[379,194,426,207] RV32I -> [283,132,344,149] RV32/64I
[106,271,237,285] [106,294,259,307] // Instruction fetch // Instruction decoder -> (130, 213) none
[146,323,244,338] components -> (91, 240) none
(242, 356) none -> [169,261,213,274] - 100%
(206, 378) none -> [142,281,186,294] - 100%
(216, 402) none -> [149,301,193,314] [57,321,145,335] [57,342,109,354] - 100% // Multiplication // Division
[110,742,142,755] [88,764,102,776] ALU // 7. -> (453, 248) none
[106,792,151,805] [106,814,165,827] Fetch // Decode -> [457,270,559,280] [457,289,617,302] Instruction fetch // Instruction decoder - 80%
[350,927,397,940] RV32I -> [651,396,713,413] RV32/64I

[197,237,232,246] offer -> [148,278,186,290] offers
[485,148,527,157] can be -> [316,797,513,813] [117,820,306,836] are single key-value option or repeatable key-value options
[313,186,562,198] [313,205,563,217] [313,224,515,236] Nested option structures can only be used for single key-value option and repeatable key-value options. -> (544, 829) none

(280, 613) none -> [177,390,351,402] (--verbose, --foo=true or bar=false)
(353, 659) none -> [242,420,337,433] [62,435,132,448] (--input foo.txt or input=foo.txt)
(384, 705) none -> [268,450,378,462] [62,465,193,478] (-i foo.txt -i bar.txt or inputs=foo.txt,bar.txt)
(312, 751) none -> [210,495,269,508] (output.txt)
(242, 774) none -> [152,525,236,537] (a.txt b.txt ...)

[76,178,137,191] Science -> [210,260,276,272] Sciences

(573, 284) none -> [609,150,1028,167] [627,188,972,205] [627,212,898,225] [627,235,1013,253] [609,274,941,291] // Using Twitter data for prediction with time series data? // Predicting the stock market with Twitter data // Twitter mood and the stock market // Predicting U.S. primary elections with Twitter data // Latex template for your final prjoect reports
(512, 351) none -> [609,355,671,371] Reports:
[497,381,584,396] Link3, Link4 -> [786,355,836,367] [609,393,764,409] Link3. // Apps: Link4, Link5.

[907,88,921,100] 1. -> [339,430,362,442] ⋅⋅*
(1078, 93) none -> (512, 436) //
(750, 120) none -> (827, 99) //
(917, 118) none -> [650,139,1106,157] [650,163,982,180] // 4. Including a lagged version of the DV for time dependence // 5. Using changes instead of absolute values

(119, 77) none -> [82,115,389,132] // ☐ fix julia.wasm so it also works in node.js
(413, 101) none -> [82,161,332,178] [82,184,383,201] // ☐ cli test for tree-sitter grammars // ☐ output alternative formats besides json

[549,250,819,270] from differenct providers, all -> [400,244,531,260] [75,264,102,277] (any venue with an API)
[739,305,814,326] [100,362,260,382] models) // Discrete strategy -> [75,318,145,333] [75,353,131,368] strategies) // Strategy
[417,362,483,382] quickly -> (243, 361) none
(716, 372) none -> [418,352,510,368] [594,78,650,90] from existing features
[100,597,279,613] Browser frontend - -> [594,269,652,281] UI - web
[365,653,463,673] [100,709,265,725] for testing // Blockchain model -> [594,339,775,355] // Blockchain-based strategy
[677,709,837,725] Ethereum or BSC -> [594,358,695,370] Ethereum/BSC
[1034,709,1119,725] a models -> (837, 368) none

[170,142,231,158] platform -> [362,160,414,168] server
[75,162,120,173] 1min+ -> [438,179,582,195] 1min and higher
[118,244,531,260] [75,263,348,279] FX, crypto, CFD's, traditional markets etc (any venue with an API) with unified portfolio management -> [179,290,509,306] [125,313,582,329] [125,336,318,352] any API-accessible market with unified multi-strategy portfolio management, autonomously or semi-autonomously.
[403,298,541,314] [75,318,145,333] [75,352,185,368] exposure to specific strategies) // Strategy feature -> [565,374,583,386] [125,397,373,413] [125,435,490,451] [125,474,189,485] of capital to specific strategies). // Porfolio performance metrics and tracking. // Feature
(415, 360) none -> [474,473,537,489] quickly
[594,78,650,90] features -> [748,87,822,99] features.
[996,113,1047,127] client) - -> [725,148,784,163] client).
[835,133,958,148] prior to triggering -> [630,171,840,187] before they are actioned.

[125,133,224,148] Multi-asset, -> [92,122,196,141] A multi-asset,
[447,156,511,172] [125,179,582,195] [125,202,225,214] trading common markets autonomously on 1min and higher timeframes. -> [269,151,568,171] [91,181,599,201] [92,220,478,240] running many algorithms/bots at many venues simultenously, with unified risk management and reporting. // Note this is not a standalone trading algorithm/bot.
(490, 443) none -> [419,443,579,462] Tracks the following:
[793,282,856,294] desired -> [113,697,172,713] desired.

#### [WORK TO BE COMPLETED]
All the lines above are to be copied exactly, with none left out.

#### [FINISHED EXERCISE]
[379,194,426,207] RV32I -> [283,132,344,149] RV32/64I
[106,271,237,285] [106,294,259,307] // Instruction fetch // Instruction decoder -> (130, 213) none
[146,323,244,338] components -> (91, 240) none
(242, 356) none -> [169,261,213,274] - 100%
(206, 378) none -> [142,281,186,294] - 100%
(216, 402) none -> [149,301,193,314] [57,321,145,335] [57,342,109,354] - 100% // Multiplication // Division
[110,742,142,755] [88,764,102,776] ALU // 7. -> (453, 248) none
[106,792,151,805] [106,814,165,827] Fetch // Decode -> [457,270,559,280] [457,289,617,302] Instruction fetch // Instruction decoder - 80%
[350,927,397,940] RV32I -> [651,396,713,413] RV32/64I

[197,237,232,246] offer -> [148,278,186,290] offers
[485,148,527,157] can be -> [316,797,513,813] [117,820,306,836] are single key-value option or repeatable key-value options
[313,186,562,198] [313,205,563,217] [313,224,515,236] Nested option structures can only be used for single key-value option and repeatable key-value options. -> (544, 829) none

(280, 613) none -> [177,390,351,402] (--verbose, --foo=true or bar=false)
(353, 659) none -> [242,420,337,433] [62,435,132,448] (--input foo.txt or input=foo.txt)
(384, 705) none -> [268,450,378,462] [62,465,193,478] (-i foo.txt -i bar.txt or inputs=foo.txt,bar.txt)
(312, 751) none -> [210,495,269,508] (output.txt)
(242, 774) none -> [152,525,236,537] (a.txt b.txt ...)

[76,178,137,191] Science -> [210,260,276,272] Sciences

(573, 284) none -> [609,150,1028,167] [627,188,972,205] [627,212,898,225] [627,235,1013,253] [609,274,941,291] // Using Twitter data for prediction with time series data? // Predicting the stock market with Twitter data // Twitter mood and the stock market // Predicting U.S. primary elections with Twitter data // Latex template for your final prjoect reports
(512, 351) none -> [609,355,671,371] Reports:
[497,381,584,396] Link3, Link4 -> [786,355,836,367] [609,393,764,409] Link3. // Apps: Link4, Link5.

[907,88,921,100] 1. -> [339,430,362,442] ⋅⋅*
(1078, 93) none -> (512, 436) //
(750, 120) none -> (827, 99) //
(917, 118) none -> [650,139,1106,157] [650,163,982,180] // 4. Including a lagged version of the DV for time dependence // 5. Using changes instead of absolute values

(119, 77) none -> [82,115,389,132] // ☐ fix julia.wasm so it also works in node.js
(413, 101) none -> [82,161,332,178] [82,184,383,201] // ☐ cli test for tree-sitter grammars // ☐ output alternative formats besides json

[549,250,819,270] from differenct providers, all -> [400,244,531,260] [75,264,102,277] (any venue with an API)
[739,305,814,326] [100,362,260,382] models) // Discrete strategy -> [75,318,145,333] [75,353,131,368] strategies) // Strategy
[417,362,483,382] quickly -> (243, 361) none
(716, 372) none -> [418,352,510,368] [594,78,650,90] from existing features
[100,597,279,613] Browser frontend - -> [594,269,652,281] UI - web
[365,653,463,673] [100,709,265,725] for testing // Blockchain model -> [594,339,775,355] // Blockchain-based strategy
[677,709,837,725] Ethereum or BSC -> [594,358,695,370] Ethereum/BSC
[1034,709,1119,725] a models -> (837, 368) none

[170,142,231,158] platform -> [362,160,414,168] server
[75,162,120,173] 1min+ -> [438,179,582,195] 1min and higher
[118,244,531,260] [75,263,348,279] FX, crypto, CFD's, traditional markets etc (any venue with an API) with unified portfolio management -> [179,290,509,306] [125,313,582,329] [125,336,318,352] any API-accessible market with unified multi-strategy portfolio management, autonomously or semi-autonomously.
[403,298,541,314] [75,318,145,333] [75,352,185,368] exposure to specific strategies) // Strategy feature -> [565,374,583,386] [125,397,373,413] [125,435,490,451] [125,474,189,485] of capital to specific strategies). // Porfolio performance metrics and tracking. // Feature
(415, 360) none -> [474,473,537,489] quickly
[594,78,650,90] features -> [748,87,822,99] features.
[996,113,1047,127] client) - -> [725,148,784,163] client).
[835,133,958,148] prior to triggering -> [630,171,840,187] before they are actioned.

[125,133,224,148] Multi-asset, -> [92,122,196,141] A multi-asset,
[447,156,511,172] [125,179,582,195] [125,202,225,214] trading common markets autonomously on 1min and higher timeframes. -> [269,151,568,171] [91,181,599,201] [92,220,478,240] running many algorithms/bots at many venues simultenously, with unified risk management and reporting. // Note this is not a standalone trading algorithm/bot.
(490, 443) none -> [419,443,579,462] Tracks the following:
[793,282,856,294] desired -> [113,697,172,713] desired.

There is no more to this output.